**How to complete this task**. Scan the listing below for lines with the word "background". Report how many there are, as a number alone.

**Given records**.

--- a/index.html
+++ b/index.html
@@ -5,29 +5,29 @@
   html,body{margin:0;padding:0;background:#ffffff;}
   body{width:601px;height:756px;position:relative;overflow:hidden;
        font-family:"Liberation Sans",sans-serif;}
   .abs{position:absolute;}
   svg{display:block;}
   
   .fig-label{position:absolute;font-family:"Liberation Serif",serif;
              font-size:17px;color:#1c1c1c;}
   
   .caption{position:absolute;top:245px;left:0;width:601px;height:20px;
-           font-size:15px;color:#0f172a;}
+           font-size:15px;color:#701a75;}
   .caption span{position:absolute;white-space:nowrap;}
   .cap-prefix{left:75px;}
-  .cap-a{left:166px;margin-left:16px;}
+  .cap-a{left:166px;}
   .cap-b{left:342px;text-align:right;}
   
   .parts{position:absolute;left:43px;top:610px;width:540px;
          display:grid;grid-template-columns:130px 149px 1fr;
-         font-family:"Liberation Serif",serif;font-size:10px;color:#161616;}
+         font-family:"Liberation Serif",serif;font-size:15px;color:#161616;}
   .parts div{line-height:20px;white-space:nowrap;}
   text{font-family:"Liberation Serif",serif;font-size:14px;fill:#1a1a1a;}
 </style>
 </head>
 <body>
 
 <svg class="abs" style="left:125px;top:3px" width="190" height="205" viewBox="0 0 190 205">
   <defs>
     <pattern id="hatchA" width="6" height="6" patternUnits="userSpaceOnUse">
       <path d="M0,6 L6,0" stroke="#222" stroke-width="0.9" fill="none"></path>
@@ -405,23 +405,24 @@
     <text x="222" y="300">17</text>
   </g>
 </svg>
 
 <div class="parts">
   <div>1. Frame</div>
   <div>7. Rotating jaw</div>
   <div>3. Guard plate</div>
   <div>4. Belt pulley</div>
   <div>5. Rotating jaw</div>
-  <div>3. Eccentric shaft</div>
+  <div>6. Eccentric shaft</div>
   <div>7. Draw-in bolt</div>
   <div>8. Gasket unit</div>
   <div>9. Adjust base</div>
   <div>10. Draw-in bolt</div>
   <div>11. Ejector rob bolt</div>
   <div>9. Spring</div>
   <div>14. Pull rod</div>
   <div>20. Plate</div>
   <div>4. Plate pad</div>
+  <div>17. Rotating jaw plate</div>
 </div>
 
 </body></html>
--
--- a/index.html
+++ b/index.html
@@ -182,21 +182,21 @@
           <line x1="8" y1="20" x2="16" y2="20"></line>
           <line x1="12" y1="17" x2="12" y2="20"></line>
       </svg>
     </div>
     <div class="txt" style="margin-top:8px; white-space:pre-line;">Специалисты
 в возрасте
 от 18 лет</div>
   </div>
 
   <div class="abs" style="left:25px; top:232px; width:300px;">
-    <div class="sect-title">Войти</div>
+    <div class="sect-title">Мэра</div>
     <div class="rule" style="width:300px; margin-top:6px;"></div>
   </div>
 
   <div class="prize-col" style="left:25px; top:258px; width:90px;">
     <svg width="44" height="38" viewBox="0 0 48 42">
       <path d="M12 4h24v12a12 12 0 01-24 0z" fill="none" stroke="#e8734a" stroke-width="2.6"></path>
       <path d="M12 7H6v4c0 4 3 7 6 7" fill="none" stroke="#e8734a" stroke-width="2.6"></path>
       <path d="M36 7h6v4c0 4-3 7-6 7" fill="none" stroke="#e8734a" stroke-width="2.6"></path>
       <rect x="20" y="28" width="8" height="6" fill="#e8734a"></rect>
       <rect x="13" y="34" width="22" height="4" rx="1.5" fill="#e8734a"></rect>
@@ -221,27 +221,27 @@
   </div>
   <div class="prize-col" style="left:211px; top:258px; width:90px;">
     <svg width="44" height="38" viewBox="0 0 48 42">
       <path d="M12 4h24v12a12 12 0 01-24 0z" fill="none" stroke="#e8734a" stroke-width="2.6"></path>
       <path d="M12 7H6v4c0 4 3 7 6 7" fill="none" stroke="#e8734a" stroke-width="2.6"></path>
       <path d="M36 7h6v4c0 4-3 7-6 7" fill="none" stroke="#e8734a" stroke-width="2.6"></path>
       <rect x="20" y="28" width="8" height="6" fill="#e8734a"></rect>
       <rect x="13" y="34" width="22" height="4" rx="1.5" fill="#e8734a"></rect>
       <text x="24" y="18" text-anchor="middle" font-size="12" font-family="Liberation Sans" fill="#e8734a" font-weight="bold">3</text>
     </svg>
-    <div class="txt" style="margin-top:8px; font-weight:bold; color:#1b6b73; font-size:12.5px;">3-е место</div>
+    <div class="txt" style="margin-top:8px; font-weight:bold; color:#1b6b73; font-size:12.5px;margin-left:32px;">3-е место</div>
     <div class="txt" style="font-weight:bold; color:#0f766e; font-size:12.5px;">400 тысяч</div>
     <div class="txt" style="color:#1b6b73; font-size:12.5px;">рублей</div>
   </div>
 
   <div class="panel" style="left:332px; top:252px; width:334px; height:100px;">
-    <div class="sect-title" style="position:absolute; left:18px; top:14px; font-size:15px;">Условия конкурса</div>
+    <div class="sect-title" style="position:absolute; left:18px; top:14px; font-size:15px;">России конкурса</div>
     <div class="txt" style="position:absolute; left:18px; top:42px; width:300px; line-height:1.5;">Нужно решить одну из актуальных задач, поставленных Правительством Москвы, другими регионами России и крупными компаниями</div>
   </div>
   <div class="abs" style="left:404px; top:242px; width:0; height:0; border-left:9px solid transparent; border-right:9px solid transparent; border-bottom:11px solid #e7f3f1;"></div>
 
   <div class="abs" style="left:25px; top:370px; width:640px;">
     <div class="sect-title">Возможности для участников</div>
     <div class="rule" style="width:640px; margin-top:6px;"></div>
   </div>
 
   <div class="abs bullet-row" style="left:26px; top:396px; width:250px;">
...
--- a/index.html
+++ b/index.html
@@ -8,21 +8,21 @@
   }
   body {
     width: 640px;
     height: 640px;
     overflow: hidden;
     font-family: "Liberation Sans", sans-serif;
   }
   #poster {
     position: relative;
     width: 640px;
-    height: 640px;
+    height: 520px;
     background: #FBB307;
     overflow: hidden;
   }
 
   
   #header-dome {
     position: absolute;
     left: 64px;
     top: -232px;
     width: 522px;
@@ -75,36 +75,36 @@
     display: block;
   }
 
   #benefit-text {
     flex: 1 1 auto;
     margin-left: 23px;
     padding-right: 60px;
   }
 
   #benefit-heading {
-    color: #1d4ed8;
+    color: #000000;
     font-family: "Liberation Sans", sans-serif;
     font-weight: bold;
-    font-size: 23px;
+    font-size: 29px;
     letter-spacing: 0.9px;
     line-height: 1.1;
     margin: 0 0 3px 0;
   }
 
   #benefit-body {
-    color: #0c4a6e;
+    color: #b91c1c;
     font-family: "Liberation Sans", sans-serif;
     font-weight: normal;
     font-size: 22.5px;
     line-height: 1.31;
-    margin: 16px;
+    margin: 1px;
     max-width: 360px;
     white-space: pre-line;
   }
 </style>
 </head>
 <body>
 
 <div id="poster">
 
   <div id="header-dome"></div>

**Reply to the exercise**. 2